The Air Force Research Laboratory is exploring ways for human-machine teams to work more effectively. According to senior scientist Jim Overholt, it currently takes 73 people to support one MQ-1 Predator. (U.S Air Force/Nancy Hooks)
The US Air Force Research Laboratory (AFRL) has no intention of completely replacing humans with unmanned autonomous systems, says Jim Overholt, a senior scientist at the lab’s Human Effectiveness Directorate. However, AFRL does want to see people interact more effectively with machines so that both can work in “complex and contested environments.”
Speaking at this week’s Association of Unmanned Vehicle Systems International (AUVSI) conference in Orlando, Florida, Overholt illustrated the drawbacks of current human-machine operations by noting how many people it takes to support one MQ-1 Predator: 73, including maintenance crew and analysts.

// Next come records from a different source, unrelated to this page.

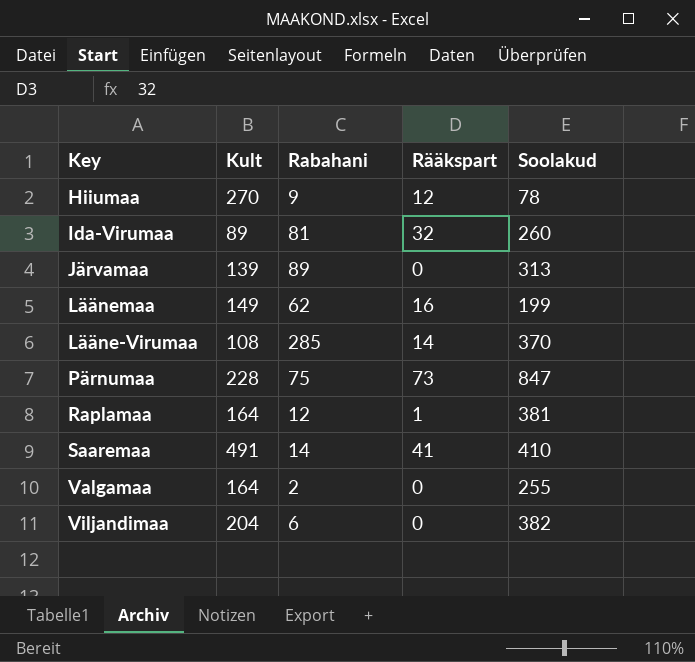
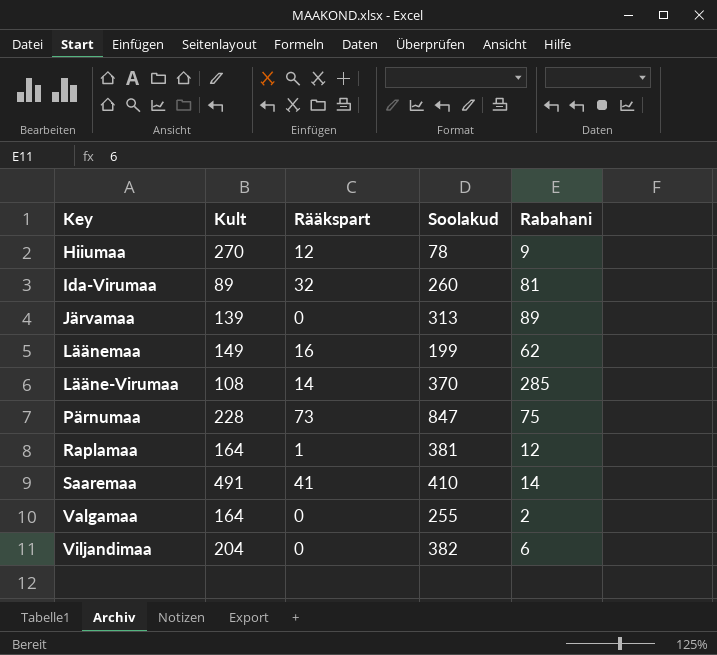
column Rabahani | position: 3 -> 5

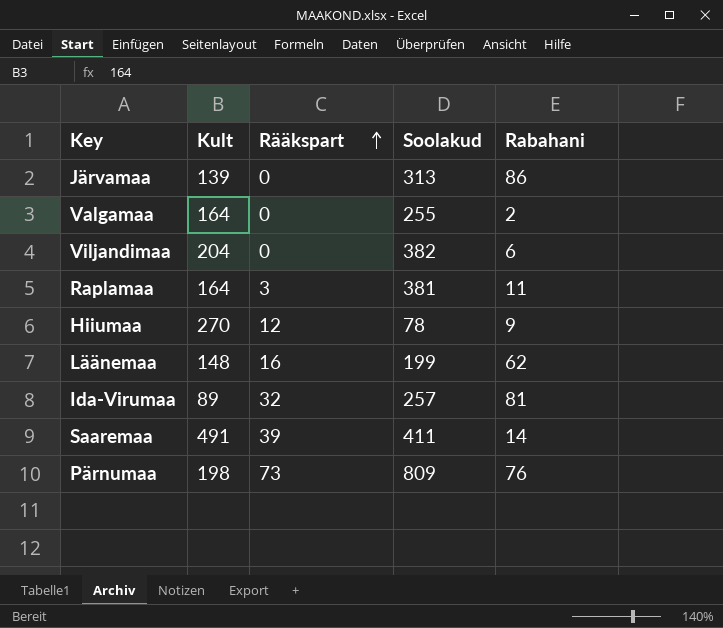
row order: none -> Rääkspart ascending
row Lääne-Virumaa: 108 | 14 | 370 | 285 -> none
Järvamaa | Rabahani: 89 -> 86
Raplamaa | Rääkspart: 1 -> 3
Raplamaa | Rabahani: 12 -> 11
Läänemaa | Kult: 149 -> 148
Ida-Virumaa | Soolakud: 260 -> 257
Saaremaa | Rääkspart: 41 -> 39
Saaremaa | Soolakud: 410 -> 411
Pärnumaa | Kult: 228 -> 198
Pärnumaa | Soolakud: 847 -> 809
Pärnumaa | Rabahani: 75 -> 76

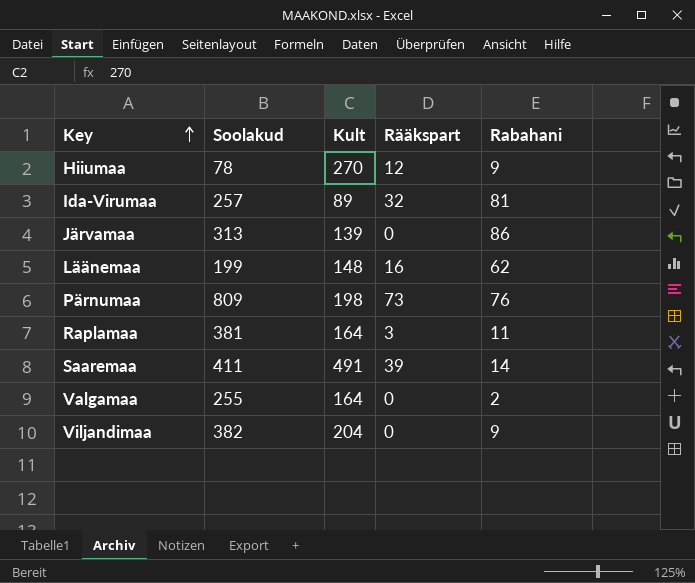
row order: Rääkspart ascending -> Key ascending
column Soolakud | position: 4 -> 2
Viljandimaa | Rabahani: 6 -> 9

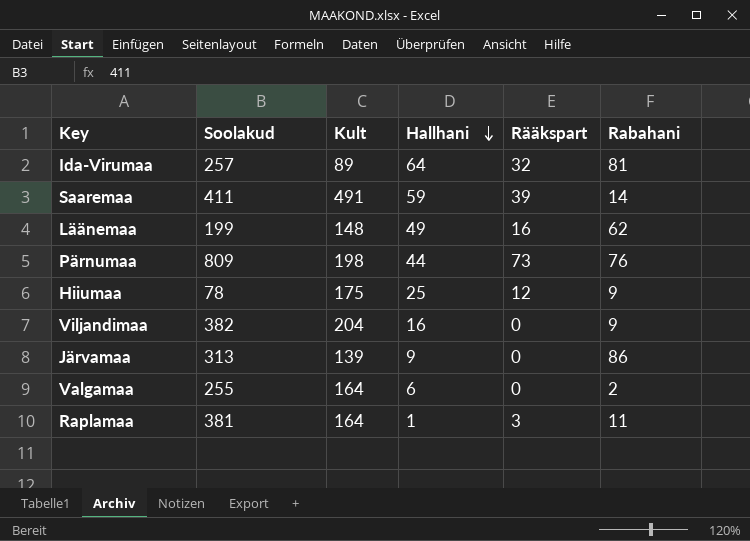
row order: Key ascending -> Hallhani descending
column Hallhani | position: none -> 4
Hiiumaa | Kult: 270 -> 175

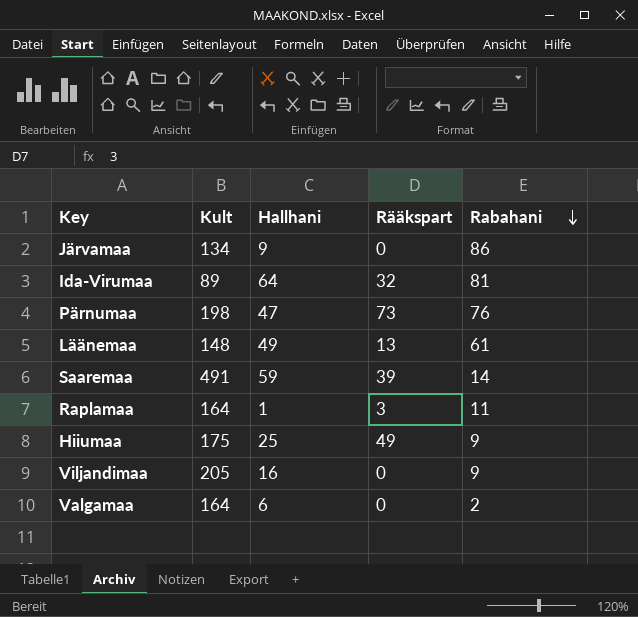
row order: Hallhani descending -> Rabahani descending
column Soolakud | position: 2 -> none
Järvamaa | Kult: 139 -> 134
Pärnumaa | Hallhani: 44 -> 47
Läänemaa | Rääkspart: 16 -> 13
Läänemaa | Rabahani: 62 -> 61
Hiiumaa | Rääkspart: 12 -> 49
Viljandimaa | Kult: 204 -> 205

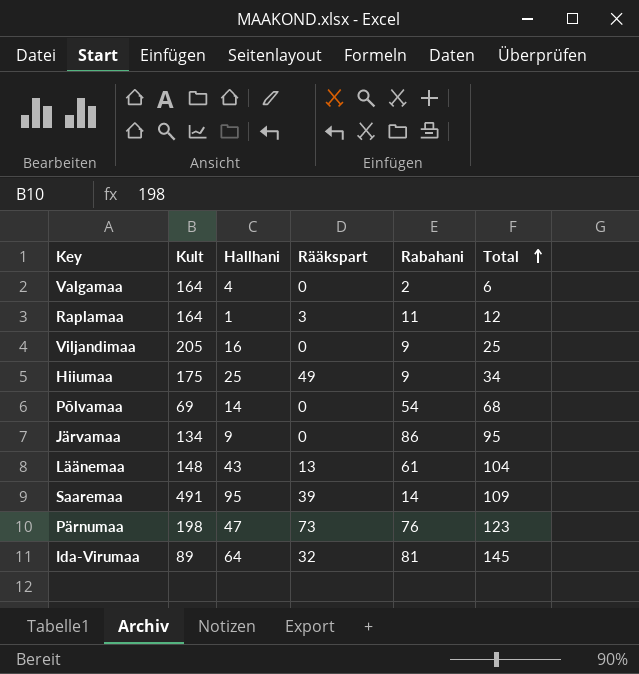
row order: Rabahani descending -> Total ascending
column Total | formula: none -> [Hallhani] + [Rabahani]
Valgamaa | Hallhani: 6 -> 4
row Põlvamaa: none -> 69 | 14 | 0 | 54 | 68
Läänemaa | Hallhani: 49 -> 43
Saaremaa | Hallhani: 59 -> 95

“When we start to get into something like a combat air patrol, we have as many as 250 individuals involved in order to operate four unmanned vehicles,” Overholt said. “It’s really startling. We can’t keep on ... throwing more humans at the problems.”
Likewise, he pointed out that when a drone loses its command and control link with its operator – due to enemy jamming, for example – it does not proceed with the mission on its own, nor does it update its controller when the link is re-established. Instead, an unmanned aircraft with lost comms simply returns back to base.

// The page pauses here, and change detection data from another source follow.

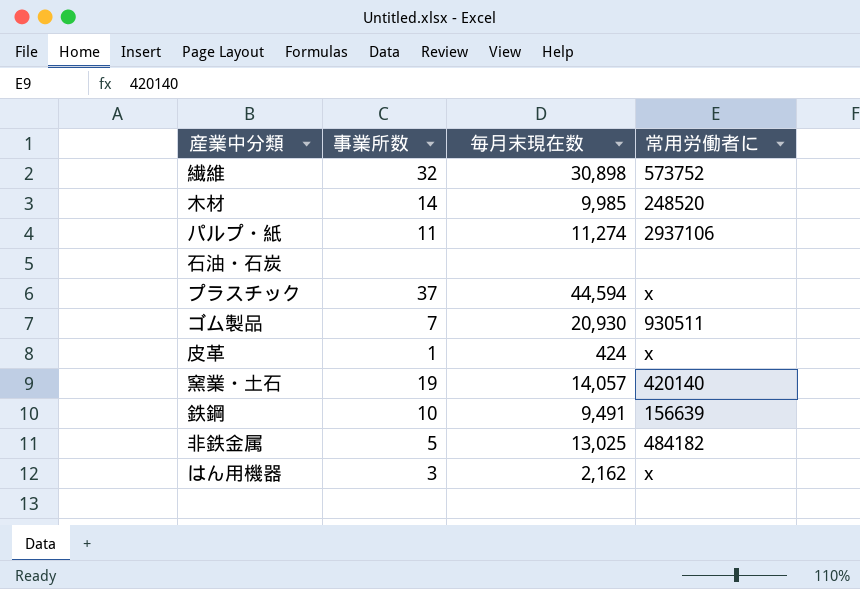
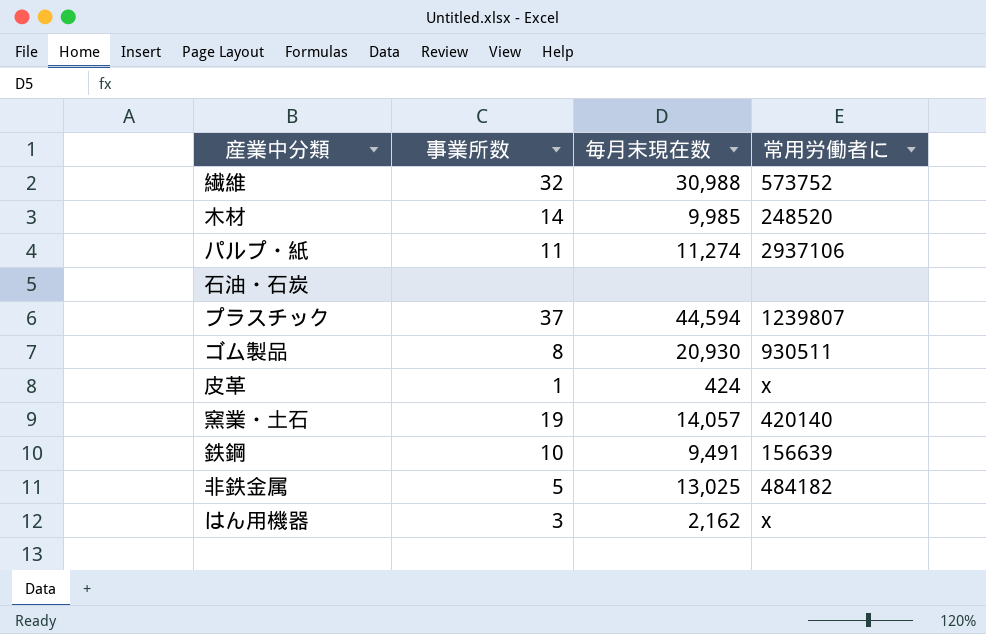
繊維 | 毎月末現在数: 30,898 -> 30,988
プラスチック | 常用労働者に: x -> 1239807
ゴム製品 | 事業所数: 7 -> 8

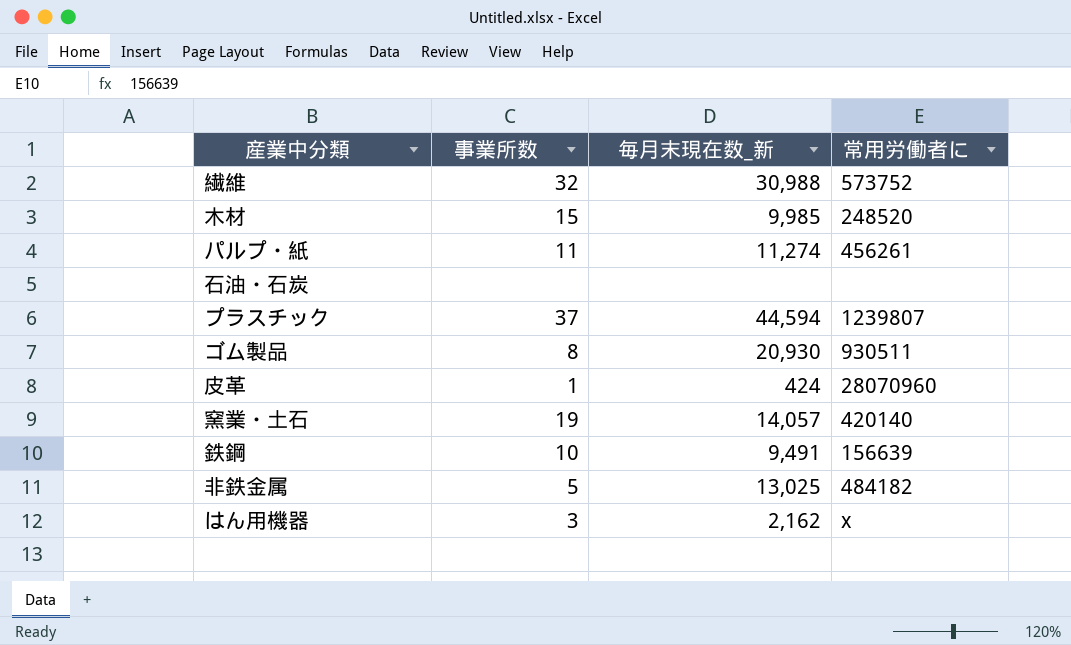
column name: 毎月末現在数 -> 毎月末現在数_新
木材 | 事業所数: 14 -> 15
パルプ・紙 | 常用労働者に: 2937106 -> 456261
皮革 | 常用労働者に: x -> 28070960

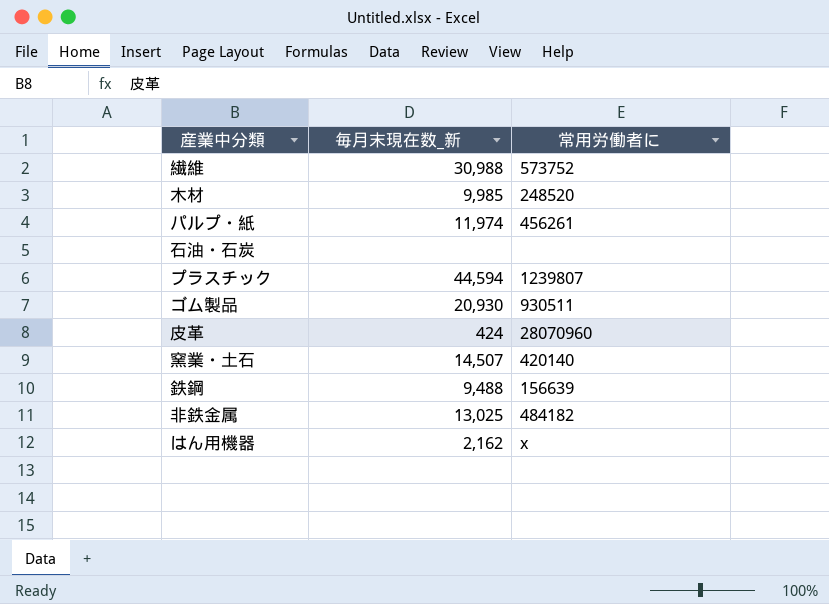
column 事業所数 | position: 2 -> none
パルプ・紙 | 毎月末現在数_新: 11,274 -> 11,974
窯業・土石 | 毎月末現在数_新: 14,057 -> 14,507
鉄鋼 | 毎月末現在数_新: 9,491 -> 9,488

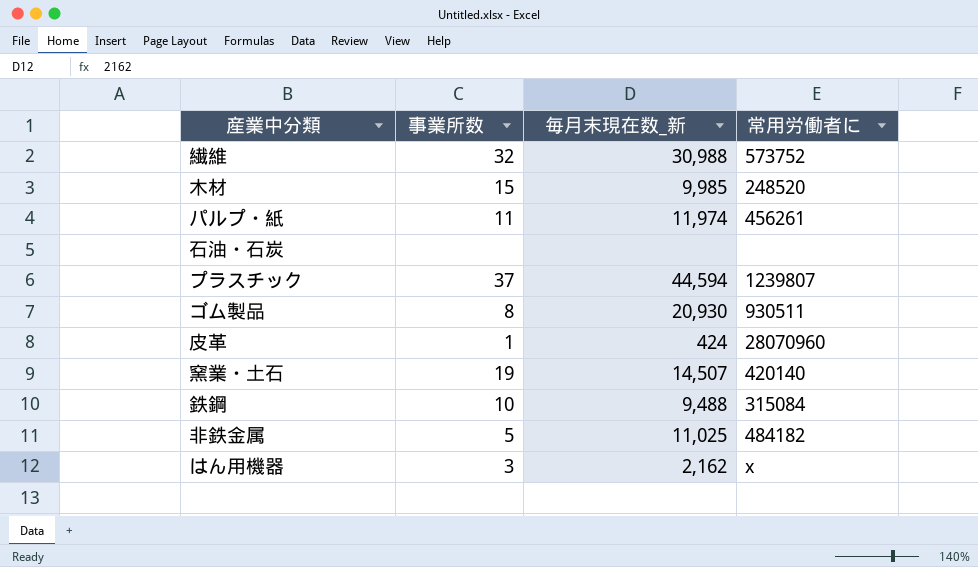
column 事業所数 | position: none -> 2
鉄鋼 | 常用労働者に: 156639 -> 315084
非鉄金属 | 毎月末現在数_新: 13,025 -> 11,025

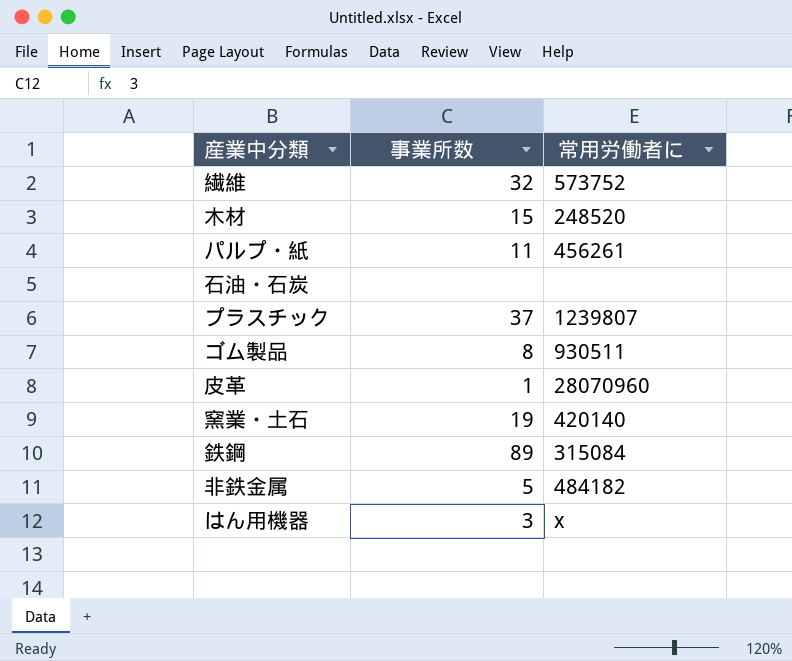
column 毎月末現在数_新 | position: 3 -> none
鉄鋼 | 事業所数: 10 -> 89

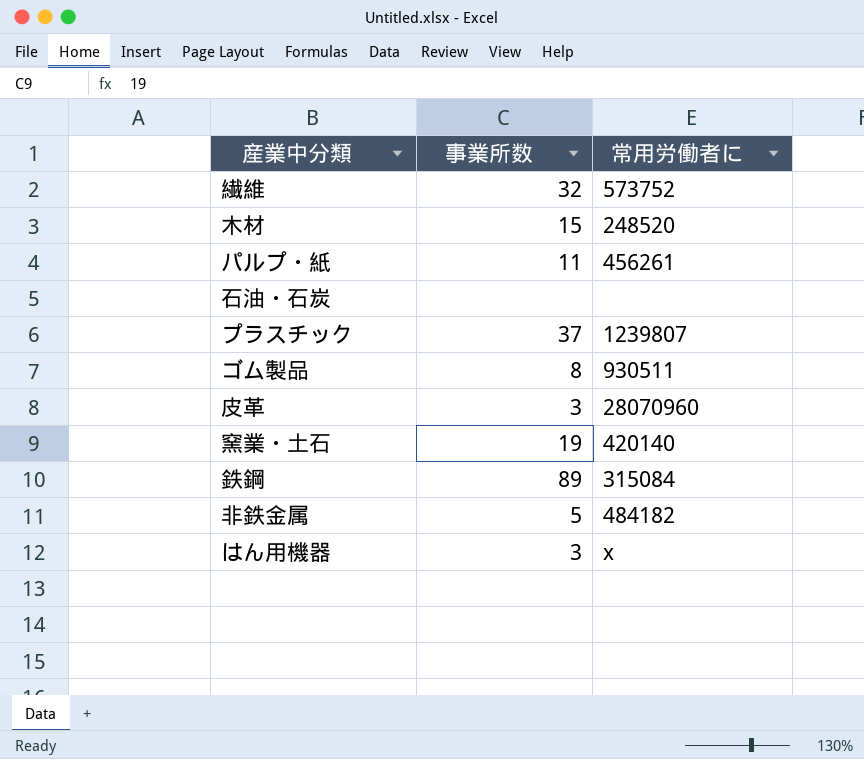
皮革 | 事業所数: 1 -> 3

“We don’t want that to happen,” he says.
In an effort to address these challenges, AFRL aims to improve human-machine teaming and machine intelligence – in fact, the “heaviest dollars” in research, across the services, are going to those two areas, he said. In addition, the lab is trying to create teams of heterogeneous unmanned platforms that can work together.
Overholt acknowledges that, in trying to make people more efficient and unmanned systems more autonomous, human-machine teaming faces its own set of challenges. For example, how does one create a shared sense of perception? Or form a truly two-way flow of information?
Right now, information mostly goes from platform to person, rather than the other way around. A rare counter-example of a human providing data to a platform is the case of the sensor in an F-22 pilot’s helmet that monitors his oxygen intake to avoid a case of hypoxia.
Moving forward, platforms will need to better identity and interpret the operator’s physical status, intentions or state of mind in order to then augment him – a process that Overholt compares to the observe-orient-decide-act loop made famous by Air Force Col. John Boyd.
“The human is the most vital piece of the equation,” he says.